Change detection data
-=-=-

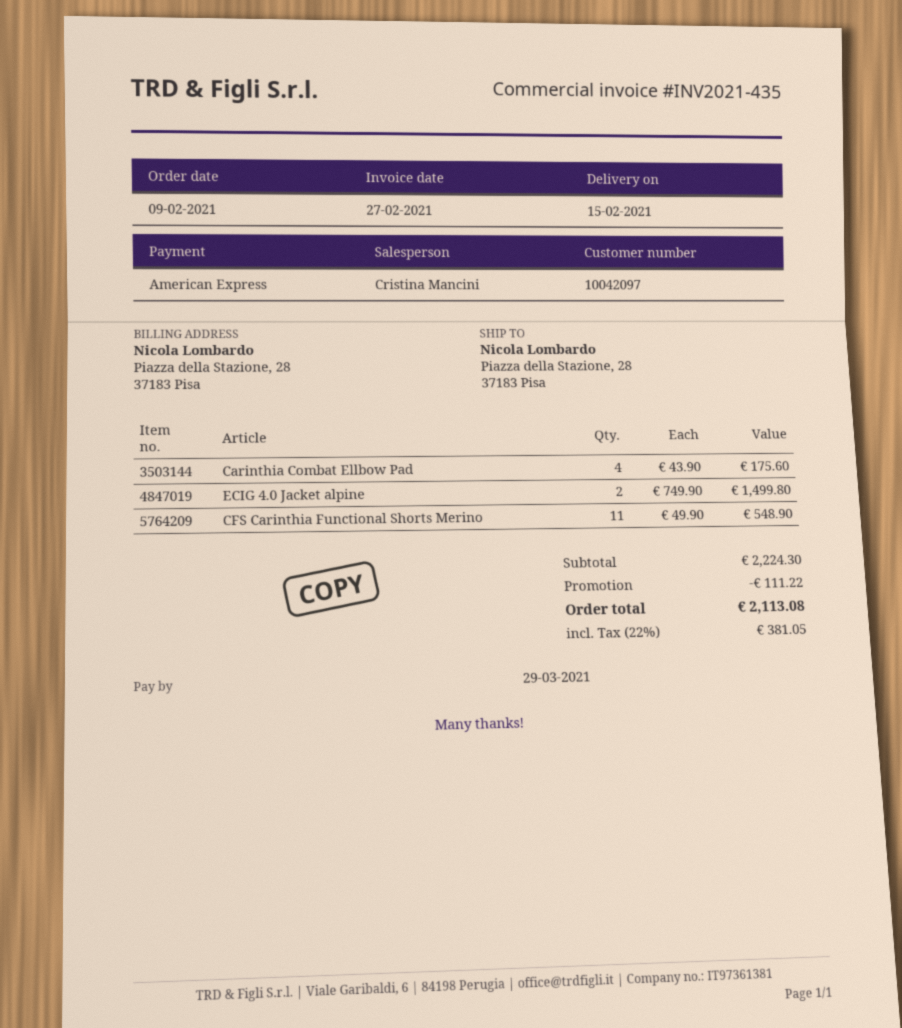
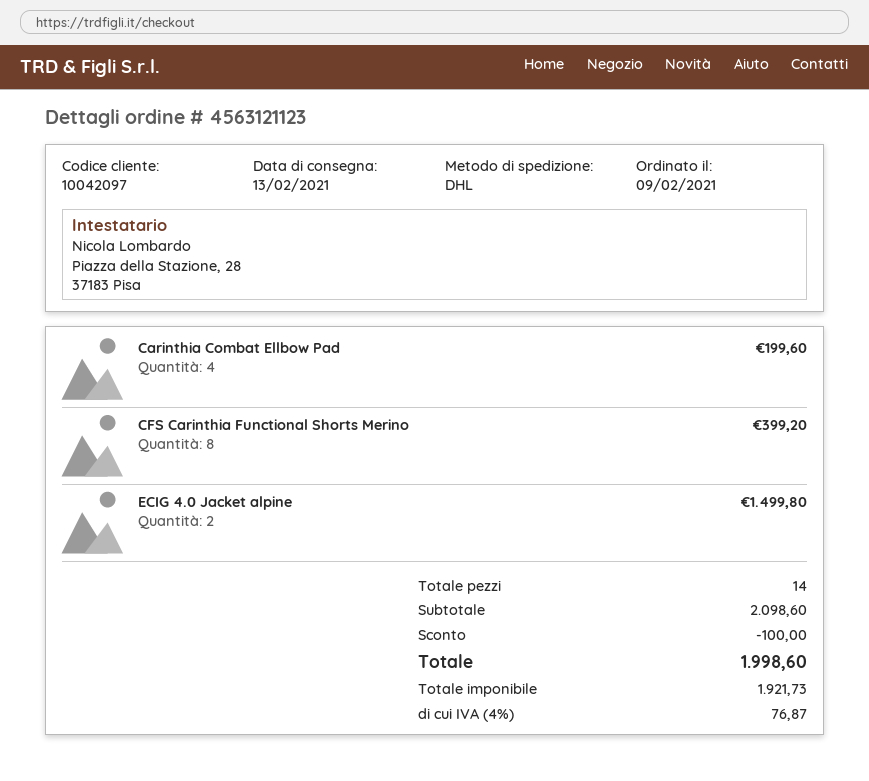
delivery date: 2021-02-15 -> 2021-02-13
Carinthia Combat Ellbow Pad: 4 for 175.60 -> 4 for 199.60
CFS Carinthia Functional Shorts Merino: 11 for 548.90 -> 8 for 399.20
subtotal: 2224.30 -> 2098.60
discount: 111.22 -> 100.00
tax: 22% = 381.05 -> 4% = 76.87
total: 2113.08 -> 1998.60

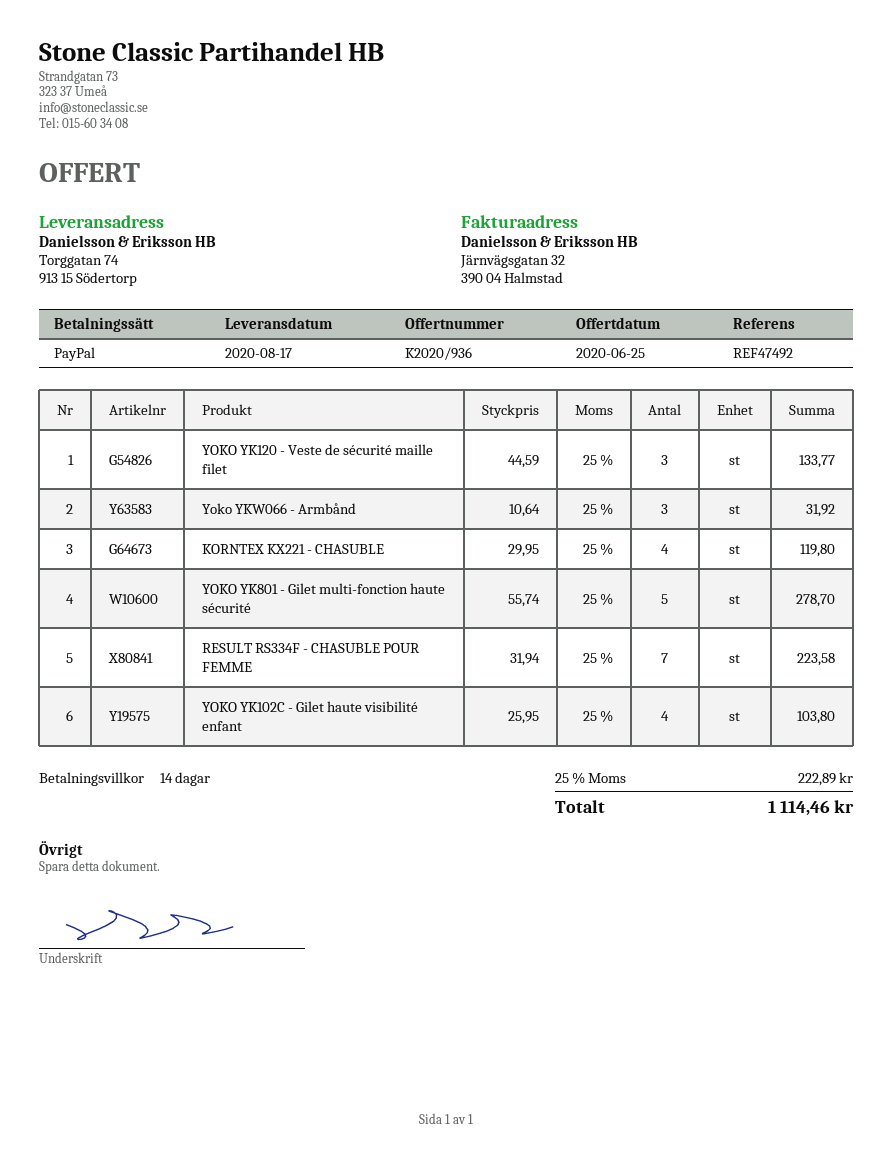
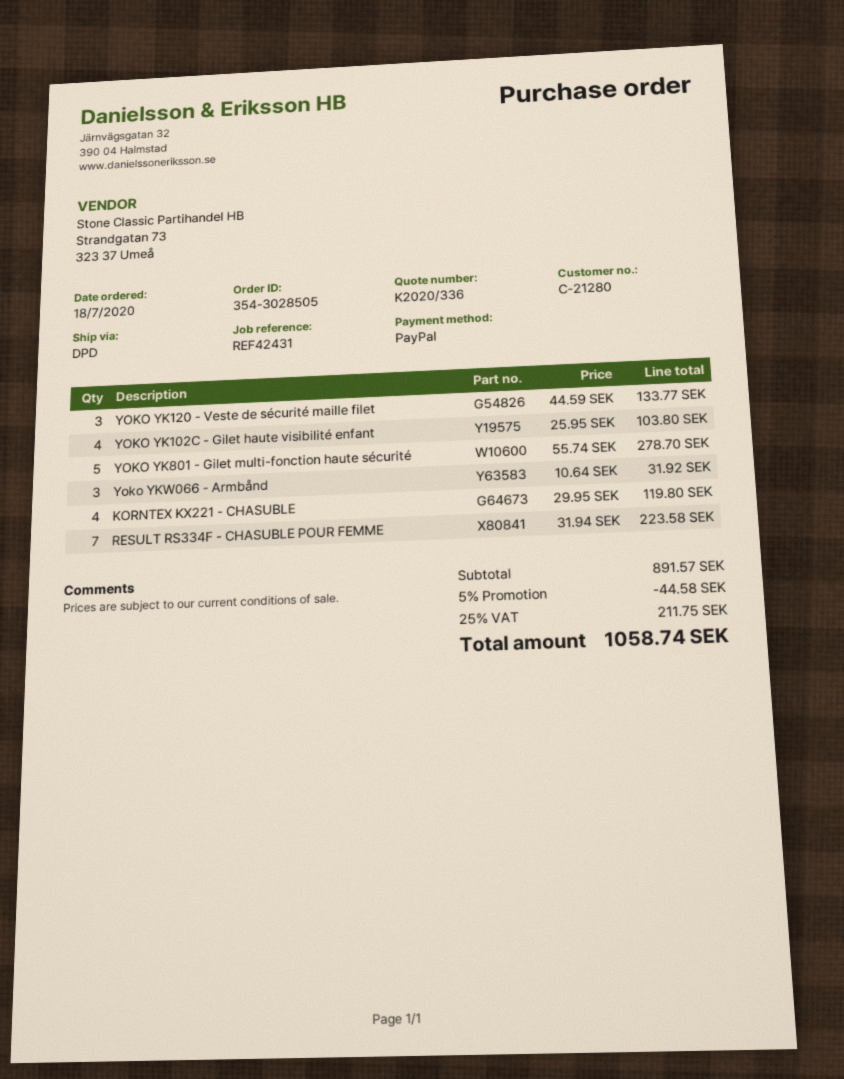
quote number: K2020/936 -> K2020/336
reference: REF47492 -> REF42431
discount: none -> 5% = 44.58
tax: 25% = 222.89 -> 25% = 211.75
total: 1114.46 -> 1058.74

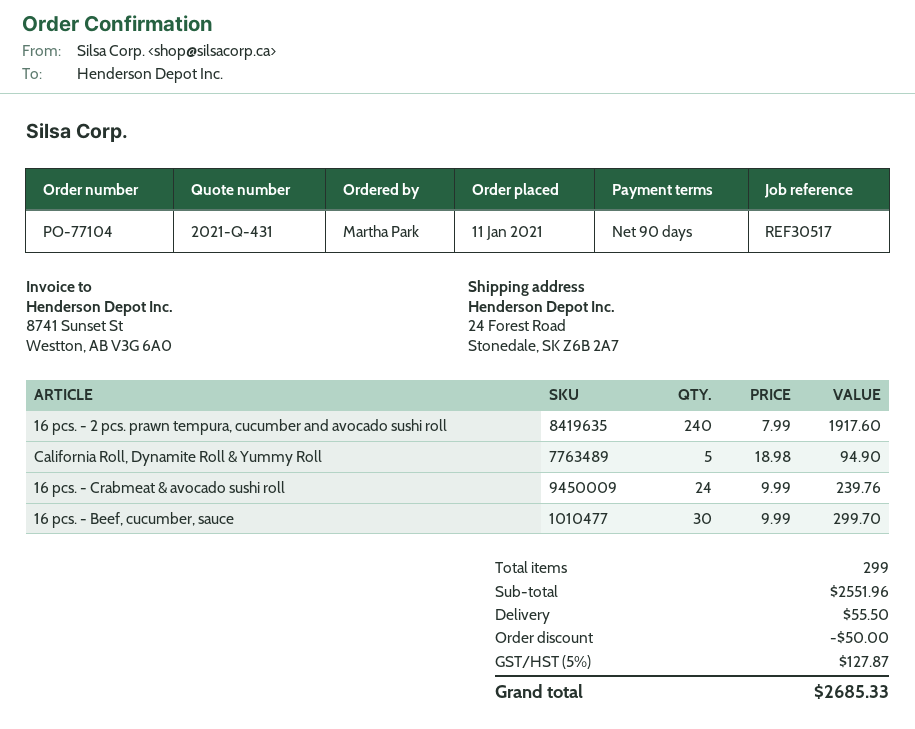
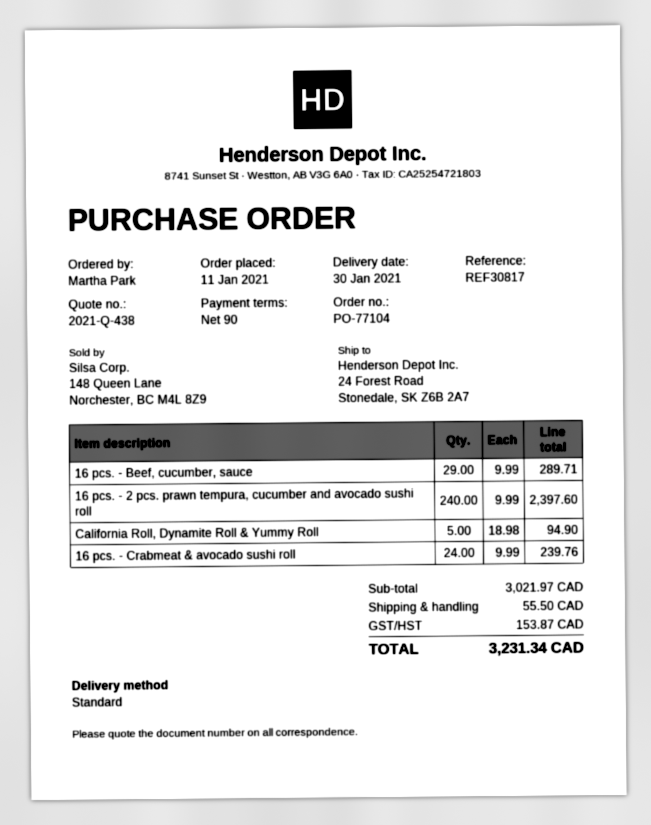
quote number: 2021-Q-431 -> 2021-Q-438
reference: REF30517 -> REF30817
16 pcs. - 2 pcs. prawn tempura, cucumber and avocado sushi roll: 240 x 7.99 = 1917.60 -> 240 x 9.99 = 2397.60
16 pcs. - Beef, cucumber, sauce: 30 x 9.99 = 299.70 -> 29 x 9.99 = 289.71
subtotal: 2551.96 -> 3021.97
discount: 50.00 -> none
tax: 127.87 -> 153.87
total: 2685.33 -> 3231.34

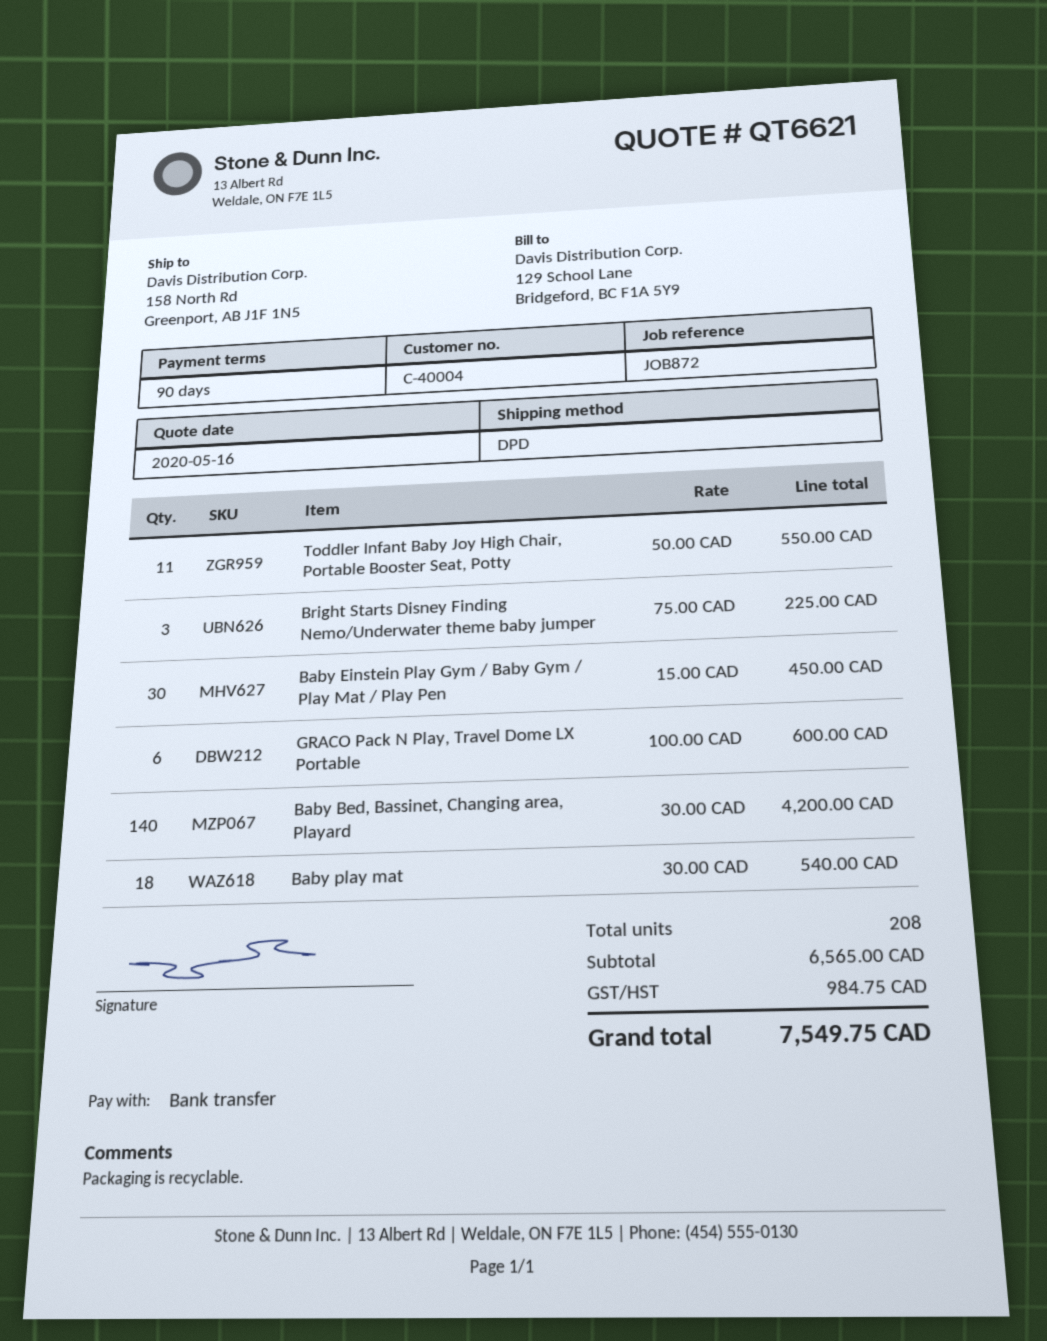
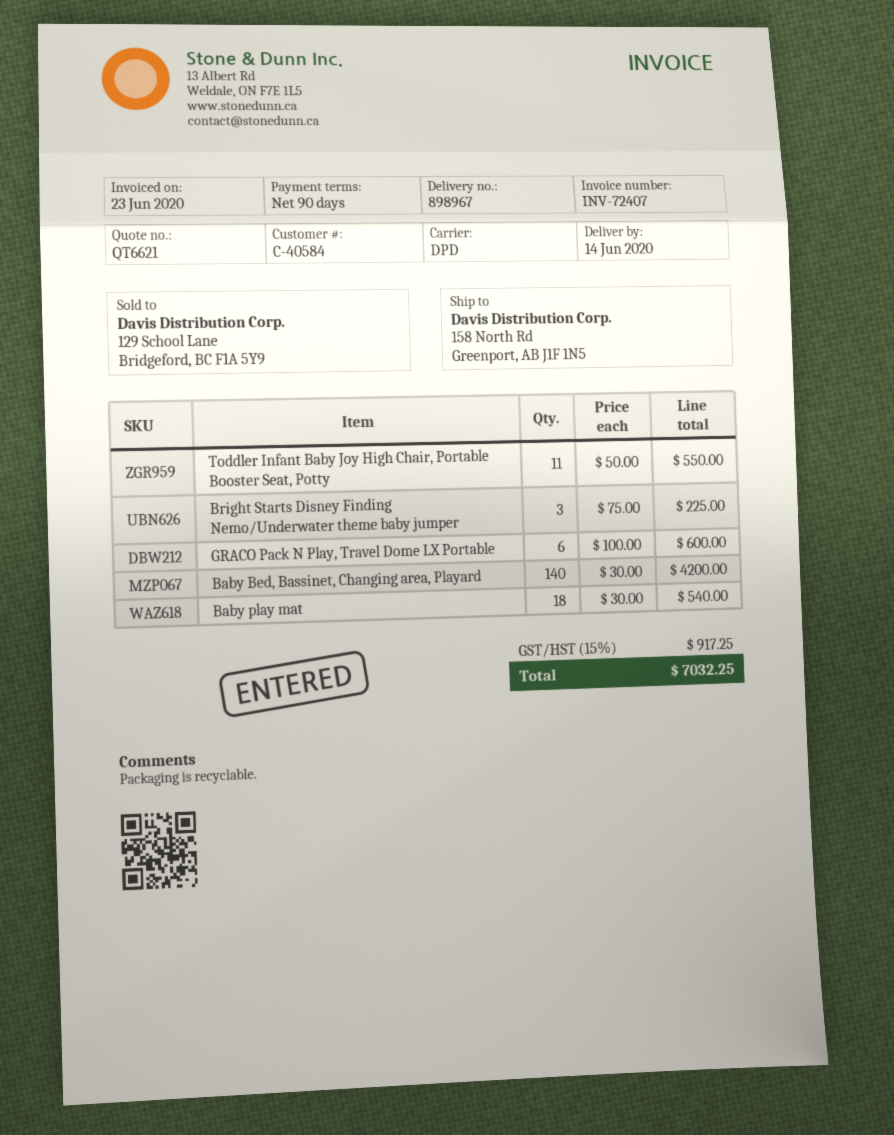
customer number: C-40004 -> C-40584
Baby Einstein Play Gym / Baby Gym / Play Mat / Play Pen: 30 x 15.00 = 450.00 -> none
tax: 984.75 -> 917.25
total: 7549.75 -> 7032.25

-=-=-

» **Problem to solve**: The records are to be duplicated in full and exactly, with images left out.

» **Response to this task**:
delivery date: 2021-02-15 -> 2021-02-13
Carinthia Combat Ellbow Pad: 4 for 175.60 -> 4 for 199.60
CFS Carinthia Functional Shorts Merino: 11 for 548.90 -> 8 for 399.20
subtotal: 2224.30 -> 2098.60
discount: 111.22 -> 100.00
tax: 22% = 381.05 -> 4% = 76.87
total: 2113.08 -> 1998.60

quote number: K2020/936 -> K2020/336
reference: REF47492 -> REF42431
discount: none -> 5% = 44.58
tax: 25% = 222.89 -> 25% = 211.75
total: 1114.46 -> 1058.74

quote number: 2021-Q-431 -> 2021-Q-438
reference: REF30517 -> REF30817
16 pcs. - 2 pcs. prawn tempura, cucumber and avocado sushi roll: 240 x 7.99 = 1917.60 -> 240 x 9.99 = 2397.60
16 pcs. - Beef, cucumber, sauce: 30 x 9.99 = 299.70 -> 29 x 9.99 = 289.71
subtotal: 2551.96 -> 3021.97
discount: 50.00 -> none
tax: 127.87 -> 153.87
total: 2685.33 -> 3231.34

customer number: C-40004 -> C-40584
Baby Einstein Play Gym / Baby Gym / Play Mat / Play Pen: 30 x 15.00 = 450.00 -> none
tax: 984.75 -> 917.25
total: 7549.75 -> 7032.25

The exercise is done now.